# Sportsmans Warehouse for real now?



## Huge29 (Sep 17, 2007)

I went to SW today for my lunch break to pick up some clays and had to fondle that A bolt on sale. I had to check that I was in the right place as someone asked if they could help me as my head was down reading the ad on the gun counter. He showed me a few different rifles and even had another guy offer to help as the original employee was grabbing a rifle. I could not believe that I was in the right place since I have had so many poor experiences with their customer service. I then had 4 more employees offer help and even had one grab me a cart as I was carrying a box of clays. It looks like they are for real now, not only in remodeling the stores, getting rid of the unprofitable stores and dumping a lot of debt through bankruptcy and now in offering great customer service... Must have new management now as part of the restructuring. I was impressed. They generally have better pricing than Cabela's and clearly better customer service now. I even had one guy take 5 minutes to explain the pattern master choke and the Hevi metal Coyote killer loads.


----------



## Wind In His Hair (Dec 31, 2009)

I was shopping for duck calls the other day and was greeted by a very friendly and helpful guy. A few times recently, the Midvale store manager, Darin, has assisted me personally. Maybe they are going for a lead by example approach, which is nice.


----------



## Al Hansen (Sep 7, 2007)

Yes they have made a big effort to assist the customer. I found some bullets I had been looking for 6 months (thanks Reb for letting me know they were in) and the guy said" I was hoping you would get in to get these. I wish I had your number I would have called" Wow.


----------



## fixed blade XC-3 (Sep 11, 2007)

Have you been to cabelas lately? I feel like I'm getting raped when I go in there. There prices are always higher than sportsmans.


----------



## Al Hansen (Sep 7, 2007)

If the question is presented to me I have to pack a lunch to get there. I have been a couple of times. But they do seem to be a little higher. I have had some trouble with them when I was looking for a Cooper Rifle and they tried to sell me a used one as new. That ticked me off. How you doing FB. Enough work ???


----------



## RTMC (Sep 10, 2007)

It sounds like they are doing well. I have heard that they are projecting 3 new stores.


----------



## JCR (Sep 17, 2007)

I think Sportsman's Warehouse has much better prices than Cabela's and have always had great things to say about them. I can honestly say I've never had customer service problems with them. I'll only shop from Cabela's on their online store if I can't find the product at Sportsman's.


----------



## holman927 (Sep 28, 2007)

I don't remember ever having problems at Sportsmans. They have always treated me well. Dicks Sporting Goods at Gateway is another story, horrible customer service.


----------



## Nambaster (Nov 15, 2007)

I don't even really care about service... Sportsmans just has cooler stuff than cabelas. Cabelas works good for a family outing and looking at all the stuffed animals. When it comes to stuff that I will use I prefer going to Sportsmans. Cabelas doesnt carry Havalon knives, Snares for trapping, Fleshing boards, a bunch of local ice fishing gear and smelly jelly... Most of your western states specific honey and butter comes from Sportsmans. 
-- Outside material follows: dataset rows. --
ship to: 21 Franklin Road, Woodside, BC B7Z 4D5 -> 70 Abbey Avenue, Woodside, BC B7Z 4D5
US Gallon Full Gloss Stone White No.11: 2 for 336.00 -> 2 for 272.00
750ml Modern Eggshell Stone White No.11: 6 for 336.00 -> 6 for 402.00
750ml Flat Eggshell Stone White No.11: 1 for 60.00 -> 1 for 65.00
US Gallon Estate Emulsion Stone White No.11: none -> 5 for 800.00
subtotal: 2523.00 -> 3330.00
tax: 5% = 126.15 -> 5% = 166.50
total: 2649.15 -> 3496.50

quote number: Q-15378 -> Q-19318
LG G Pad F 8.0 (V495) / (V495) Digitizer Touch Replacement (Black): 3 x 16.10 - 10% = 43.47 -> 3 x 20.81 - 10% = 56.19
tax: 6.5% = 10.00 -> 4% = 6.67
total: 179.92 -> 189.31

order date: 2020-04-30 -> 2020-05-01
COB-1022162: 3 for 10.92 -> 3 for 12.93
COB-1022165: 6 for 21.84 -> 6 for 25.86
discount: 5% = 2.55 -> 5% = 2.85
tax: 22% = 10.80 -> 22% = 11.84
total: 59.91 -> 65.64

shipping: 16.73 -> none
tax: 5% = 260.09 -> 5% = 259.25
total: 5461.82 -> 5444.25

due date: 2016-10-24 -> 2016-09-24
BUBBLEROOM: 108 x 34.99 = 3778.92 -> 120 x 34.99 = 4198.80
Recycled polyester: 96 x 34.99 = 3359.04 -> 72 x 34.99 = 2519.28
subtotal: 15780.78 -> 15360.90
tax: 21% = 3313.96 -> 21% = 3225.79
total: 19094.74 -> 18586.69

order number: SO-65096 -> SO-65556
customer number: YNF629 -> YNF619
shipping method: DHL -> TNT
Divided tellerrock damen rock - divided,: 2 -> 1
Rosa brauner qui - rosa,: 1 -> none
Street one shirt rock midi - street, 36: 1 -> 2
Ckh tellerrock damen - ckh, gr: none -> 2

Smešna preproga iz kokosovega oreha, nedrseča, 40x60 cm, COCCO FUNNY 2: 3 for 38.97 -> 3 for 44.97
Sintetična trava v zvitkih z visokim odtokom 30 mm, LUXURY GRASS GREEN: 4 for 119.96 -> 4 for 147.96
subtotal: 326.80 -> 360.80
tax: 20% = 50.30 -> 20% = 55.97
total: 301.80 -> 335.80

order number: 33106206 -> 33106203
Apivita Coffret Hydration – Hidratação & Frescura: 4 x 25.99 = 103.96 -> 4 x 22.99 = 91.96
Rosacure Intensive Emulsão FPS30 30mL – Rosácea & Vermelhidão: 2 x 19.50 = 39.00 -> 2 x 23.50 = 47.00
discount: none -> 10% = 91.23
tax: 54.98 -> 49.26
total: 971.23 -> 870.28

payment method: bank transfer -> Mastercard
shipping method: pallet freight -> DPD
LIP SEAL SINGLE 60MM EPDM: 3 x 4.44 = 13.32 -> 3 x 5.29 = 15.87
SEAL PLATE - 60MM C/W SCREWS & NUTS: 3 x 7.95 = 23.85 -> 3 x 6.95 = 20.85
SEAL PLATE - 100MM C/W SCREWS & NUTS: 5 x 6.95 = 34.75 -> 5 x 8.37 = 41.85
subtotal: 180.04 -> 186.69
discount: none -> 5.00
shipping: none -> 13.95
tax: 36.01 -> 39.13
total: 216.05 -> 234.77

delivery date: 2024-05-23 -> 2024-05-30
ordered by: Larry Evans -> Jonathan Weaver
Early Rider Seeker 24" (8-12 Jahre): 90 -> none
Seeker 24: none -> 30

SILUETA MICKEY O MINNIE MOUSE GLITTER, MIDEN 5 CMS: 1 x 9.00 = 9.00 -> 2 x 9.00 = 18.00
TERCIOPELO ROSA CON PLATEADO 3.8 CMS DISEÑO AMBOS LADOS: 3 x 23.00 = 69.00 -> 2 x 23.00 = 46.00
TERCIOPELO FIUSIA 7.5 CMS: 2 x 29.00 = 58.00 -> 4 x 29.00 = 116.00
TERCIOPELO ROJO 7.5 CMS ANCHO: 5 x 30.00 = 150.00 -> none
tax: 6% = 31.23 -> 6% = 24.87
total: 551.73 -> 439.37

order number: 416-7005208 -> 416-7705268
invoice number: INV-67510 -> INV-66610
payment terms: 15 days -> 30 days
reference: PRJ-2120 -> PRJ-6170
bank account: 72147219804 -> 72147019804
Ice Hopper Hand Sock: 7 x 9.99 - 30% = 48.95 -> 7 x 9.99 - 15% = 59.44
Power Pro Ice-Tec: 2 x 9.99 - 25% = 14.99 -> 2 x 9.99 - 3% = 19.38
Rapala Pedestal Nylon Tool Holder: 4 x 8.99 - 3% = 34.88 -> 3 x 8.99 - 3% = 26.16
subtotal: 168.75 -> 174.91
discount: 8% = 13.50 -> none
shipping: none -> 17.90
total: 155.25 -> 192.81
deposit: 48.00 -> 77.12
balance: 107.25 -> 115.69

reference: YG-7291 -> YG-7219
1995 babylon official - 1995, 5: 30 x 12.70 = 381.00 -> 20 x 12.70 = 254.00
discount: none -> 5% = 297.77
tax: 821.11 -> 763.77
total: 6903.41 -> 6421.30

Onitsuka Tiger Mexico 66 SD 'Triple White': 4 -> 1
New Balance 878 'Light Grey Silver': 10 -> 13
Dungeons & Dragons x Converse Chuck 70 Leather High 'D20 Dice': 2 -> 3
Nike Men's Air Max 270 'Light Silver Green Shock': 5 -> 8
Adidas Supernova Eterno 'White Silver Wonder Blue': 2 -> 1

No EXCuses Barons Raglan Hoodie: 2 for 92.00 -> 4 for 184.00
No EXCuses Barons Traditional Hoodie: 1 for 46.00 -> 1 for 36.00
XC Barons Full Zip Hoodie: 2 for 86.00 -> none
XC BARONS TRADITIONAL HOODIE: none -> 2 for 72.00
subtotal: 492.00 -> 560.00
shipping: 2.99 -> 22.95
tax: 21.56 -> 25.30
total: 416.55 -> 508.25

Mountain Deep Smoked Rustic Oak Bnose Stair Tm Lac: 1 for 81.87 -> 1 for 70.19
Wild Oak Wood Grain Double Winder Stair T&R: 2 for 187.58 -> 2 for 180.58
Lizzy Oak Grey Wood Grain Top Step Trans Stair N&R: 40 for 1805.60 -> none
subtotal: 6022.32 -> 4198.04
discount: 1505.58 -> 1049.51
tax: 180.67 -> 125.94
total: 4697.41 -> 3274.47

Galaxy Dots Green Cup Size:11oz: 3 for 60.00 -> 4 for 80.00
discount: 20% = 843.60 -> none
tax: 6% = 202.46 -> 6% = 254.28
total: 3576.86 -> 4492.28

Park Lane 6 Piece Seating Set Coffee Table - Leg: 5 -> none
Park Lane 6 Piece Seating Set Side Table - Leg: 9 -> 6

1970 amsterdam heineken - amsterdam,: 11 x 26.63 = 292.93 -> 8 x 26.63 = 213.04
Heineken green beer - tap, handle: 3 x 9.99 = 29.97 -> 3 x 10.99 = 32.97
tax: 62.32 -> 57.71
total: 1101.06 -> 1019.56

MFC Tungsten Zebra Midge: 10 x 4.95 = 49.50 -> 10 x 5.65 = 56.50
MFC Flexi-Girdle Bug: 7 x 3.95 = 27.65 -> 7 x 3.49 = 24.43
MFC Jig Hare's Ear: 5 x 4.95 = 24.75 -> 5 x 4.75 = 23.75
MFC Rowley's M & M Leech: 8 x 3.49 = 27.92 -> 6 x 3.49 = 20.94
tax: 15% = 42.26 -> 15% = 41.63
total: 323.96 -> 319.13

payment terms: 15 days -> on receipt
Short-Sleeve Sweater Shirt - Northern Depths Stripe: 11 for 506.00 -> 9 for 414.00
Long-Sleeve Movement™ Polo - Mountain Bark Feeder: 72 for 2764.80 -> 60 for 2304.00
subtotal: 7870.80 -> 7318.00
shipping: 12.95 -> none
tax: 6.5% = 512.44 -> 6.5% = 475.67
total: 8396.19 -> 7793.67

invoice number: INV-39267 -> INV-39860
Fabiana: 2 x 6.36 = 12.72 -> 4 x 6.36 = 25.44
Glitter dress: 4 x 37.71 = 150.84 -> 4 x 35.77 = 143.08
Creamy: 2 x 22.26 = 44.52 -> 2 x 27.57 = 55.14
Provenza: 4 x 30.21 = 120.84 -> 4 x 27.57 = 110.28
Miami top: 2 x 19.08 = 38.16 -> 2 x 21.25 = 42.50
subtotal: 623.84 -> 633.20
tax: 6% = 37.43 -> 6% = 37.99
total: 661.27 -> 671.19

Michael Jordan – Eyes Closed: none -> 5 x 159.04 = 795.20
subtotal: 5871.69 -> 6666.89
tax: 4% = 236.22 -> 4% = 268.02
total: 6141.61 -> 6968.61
Give me a Sportsmans Gift card and I will be successful outdoors with stuff that work, send me to Cabelas and I will spend the a lot of time in the store and walk out with a pair of boots.


----------



## holman927 (Sep 28, 2007)

I find the only thing I buy at Cabelas is roasted almonds and a pepsi. My wife loves the packed fudge.


----------



## cowmilker (Dec 17, 2008)

Aside from the gun counter, I have never had a complaint about customer service. I stopped going there for a little while because the inventory was so low on everything from ammo to fishing line. I like what I see when I go in there now though.


----------



## lifeisgood (Aug 31, 2010)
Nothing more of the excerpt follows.